Nombres, apellidos, tienen una razón de ser. Aminta Buenaño, se vuelve lluvia de sensaciones. En primer lugar aparece aquel coqueteo idiomático entre inglés y castellano. “Mint” es menta, planta labiada, hierbabuena. Aquel conjunto de vocablos unido a “buenaño” suena a feliz augurio. Lo de flor “labiada” se refiere a los lóbulos de la corola, opuestos entre sí como labios abiertos. Disculparán aquel preámbulo pero la botánica es una de mis debilidades. En mi adolescencia tenía cuadernos enteros llenos de hojas que se abrían como manos, cambiaban de color al compás del tiempo. La sensualidad de Aminta le permite jugar con las palabras; su intuición de mujer la lleva a viajar continuamente dentro de sí misma. Tiene citas con el mar, el aroma del café, platos nacionales o exóticos, lluvia, soledad poblada, pilas de libros, el indispensable diccionario, la voz entrañable de una madre esfumándose en la granizada de un teléfono.

Es mi compañera del domingo. Su columna se halla cerca de la mía. Nos conocemos desde hace años. Muy de repente nos encontramos. La última vez fue en un restaurante. Recuerdo que ella miró en todas las direcciones, luego escogió su mesa, así como los gatos seleccionan el lugar donde podrán cerrar los ojos, dejarse llevar por el sol. Tiene espacio para un cupo de locura, compartió con Salvador Dalí una jugosa entrevista, conversó con Novalis, Gérard de Nerval, Verlaine, Medardo Ángel Silva, Jacinto Santos Verduga, aquella gallada de locos extraviados en el tiempo; ganó unos cuantos premios, aquí y afuera. La puedo imaginar en Madrid saboreando queso manchego, jamón de Jabugo, aplaudiendo un flamenco en algún tablao, bebiendo horchata de chufa en Barcelona. En Santa Lucía, la misma chiquilla hacía rebotar piedritas redondas sobre las aguas del Daule entre árboles encendidos, tierra mojada.
Descubrió sus primeras rimas al jugar a la rayuela. Nunca se apartó de lo que llamaría después “el discreto encanto de lo cotidiano” (título de su último libro). Por ello no se asombra cuando aparecen ángeles llevando insignificantes milagros capaces de trastornarla: un dulce casero, una taza de café, una onza de paz, una caricia del viento.

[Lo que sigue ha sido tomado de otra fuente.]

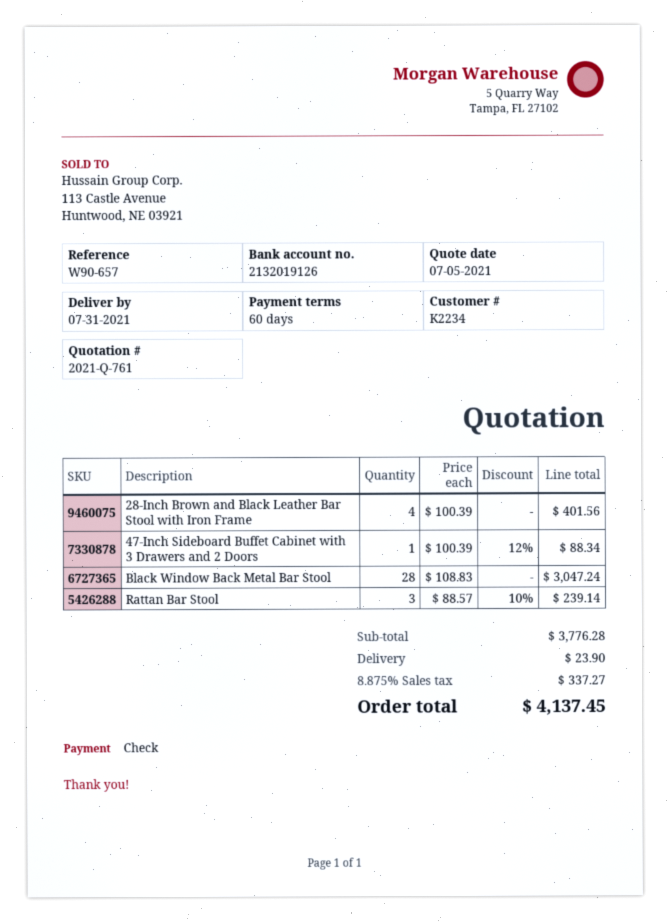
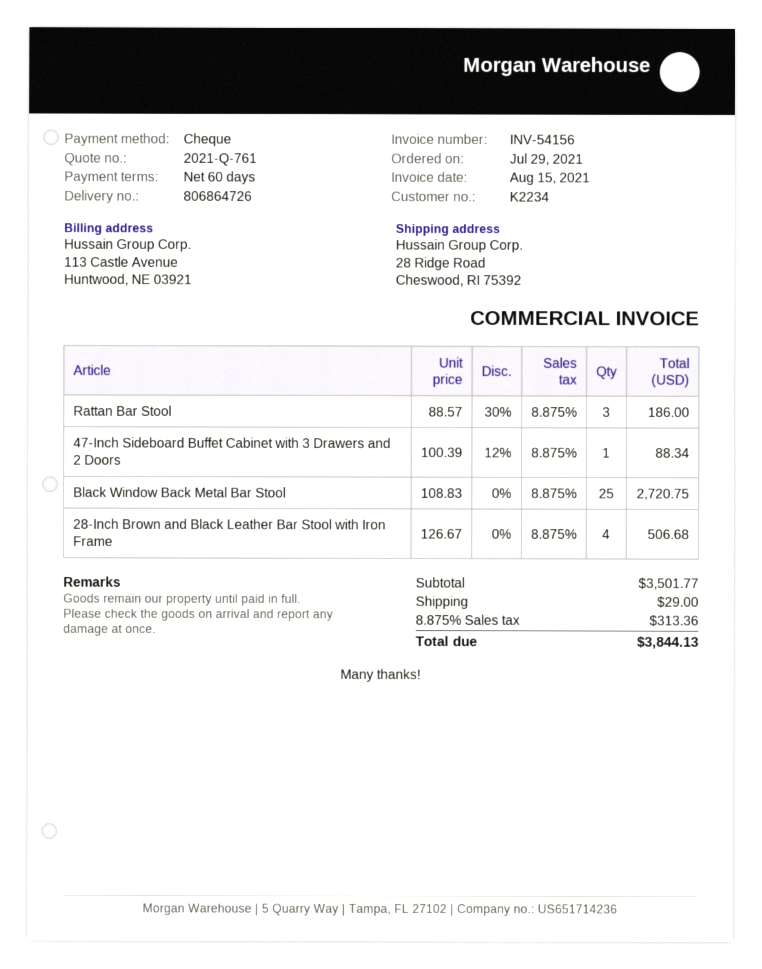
28-Inch Brown and Black Leather Bar Stool with Iron Frame: 4 x 100.39 = 401.56 -> 4 x 126.67 = 506.68
Black Window Back Metal Bar Stool: 28 x 108.83 = 3047.24 -> 25 x 108.83 = 2720.75
Rattan Bar Stool: 3 x 88.57 - 10% = 239.14 -> 3 x 88.57 - 30% = 186.00
subtotal: 3776.28 -> 3501.77
shipping: 23.90 -> 29.00
tax: 8.875% = 337.27 -> 8.875% = 313.36
total: 4137.45 -> 3844.13

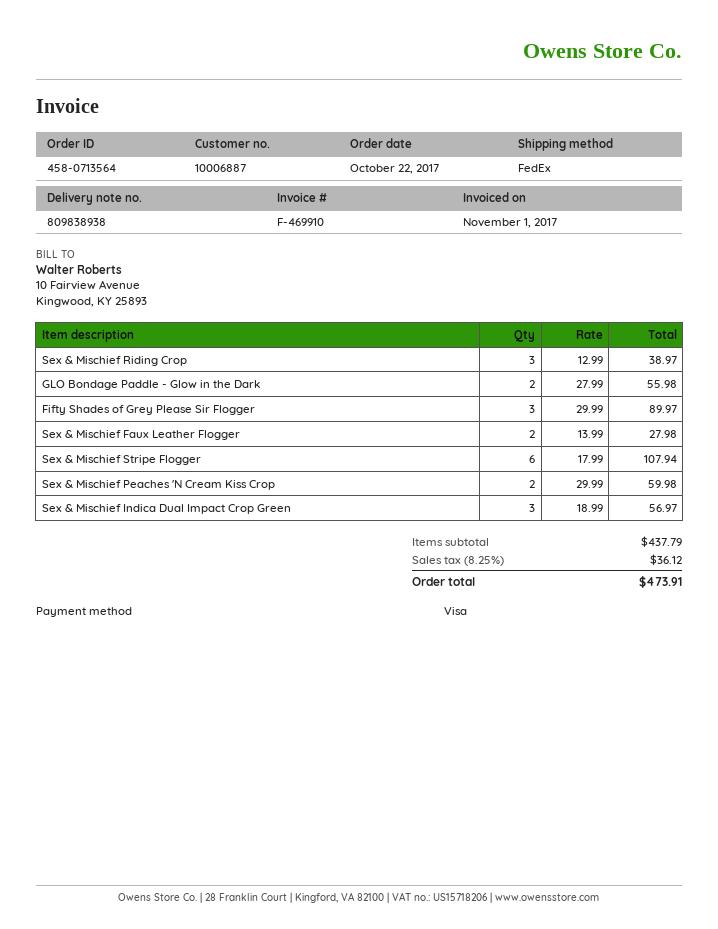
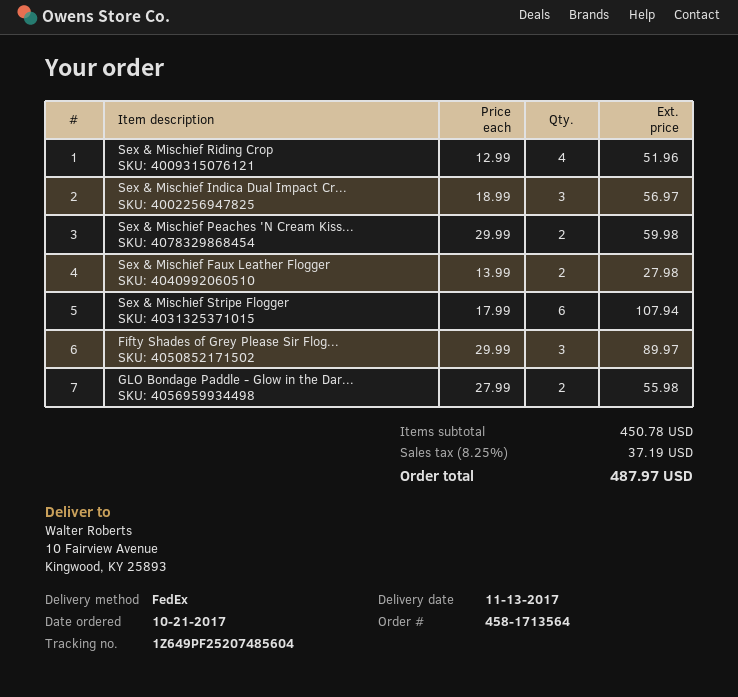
order number: 458-0713564 -> 458-1713564
order date: 2017-10-22 -> 2017-10-21
Sex & Mischief Riding Crop: 3 x 12.99 = 38.97 -> 4 x 12.99 = 51.96
subtotal: 437.79 -> 450.78
tax: 8.25% = 36.12 -> 8.25% = 37.19
total: 473.91 -> 487.97

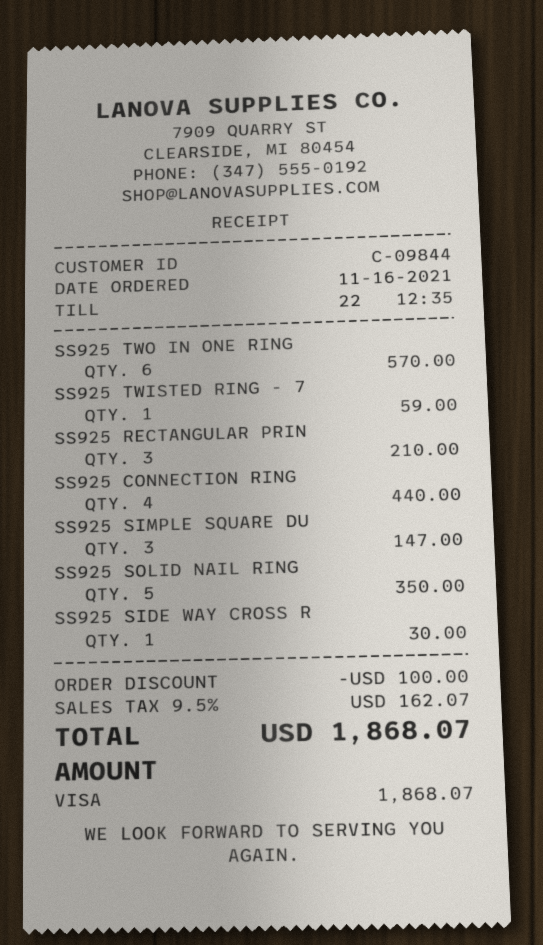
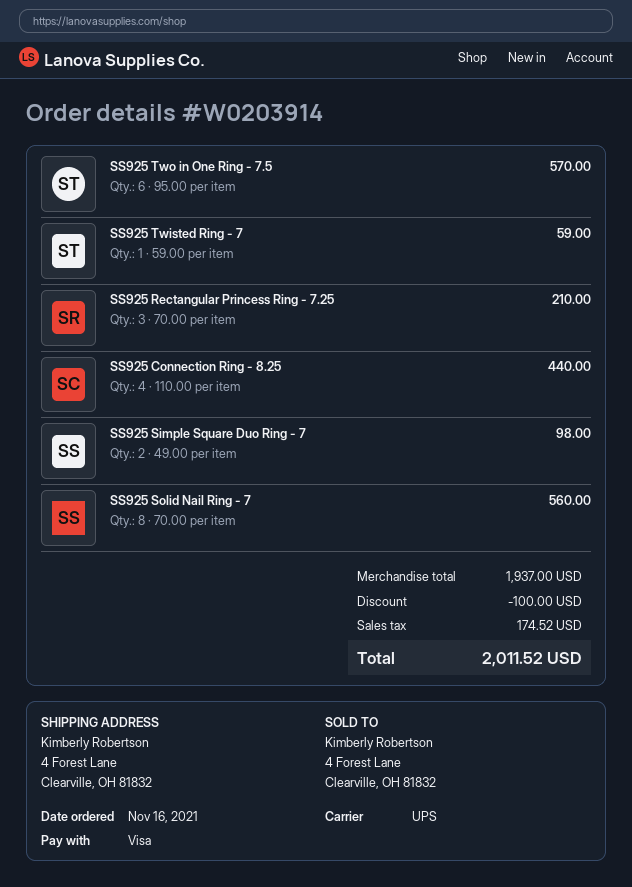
SS925 SIMPLE SQUARE DU: 3 for 147.00 -> 2 for 98.00
SS925 SOLID NAIL RING: 5 for 350.00 -> 8 for 560.00
SS925 SIDE WAY CROSS R: 1 for 30.00 -> none
tax: 162.07 -> 174.52
total: 1868.07 -> 2011.52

El alma se vuelve más importante que la razón. Mientras ríen los naranjos de Valencia, los inmigrantes corren en pos de una hoja que se lleva el viento, el papel sellado que abre las puertas de cualquier sueño. Aminta lo sabe. Es parte de lo cotidiano, como el pan que, a veces, se vuelve relativamente hebdomadario. Lo importante es quedar disponible, ojos abiertos, corazón lúcido, intentar ser parte de todo lo que vive: humanos, animales, plantas, nunca quitar la escalinata.

Cuando se halla solitaria a cien mil millas de toda tierra habitada, como El Principito, buzo en el mar, astronauta en el cosmos, Aminta se detiene, escribe, bebe extrañas pócimas que le permiten guardar alma de niña mientras crecen sus hijos, florece su hogar. Sabe que la belleza tiene el rostro de la verdad, que se puede con un solo dedo tocar melodías en el piano de la felicidad, irse al garete en el barco ebrio de Arthur Rimbaud. Vive en voz alta.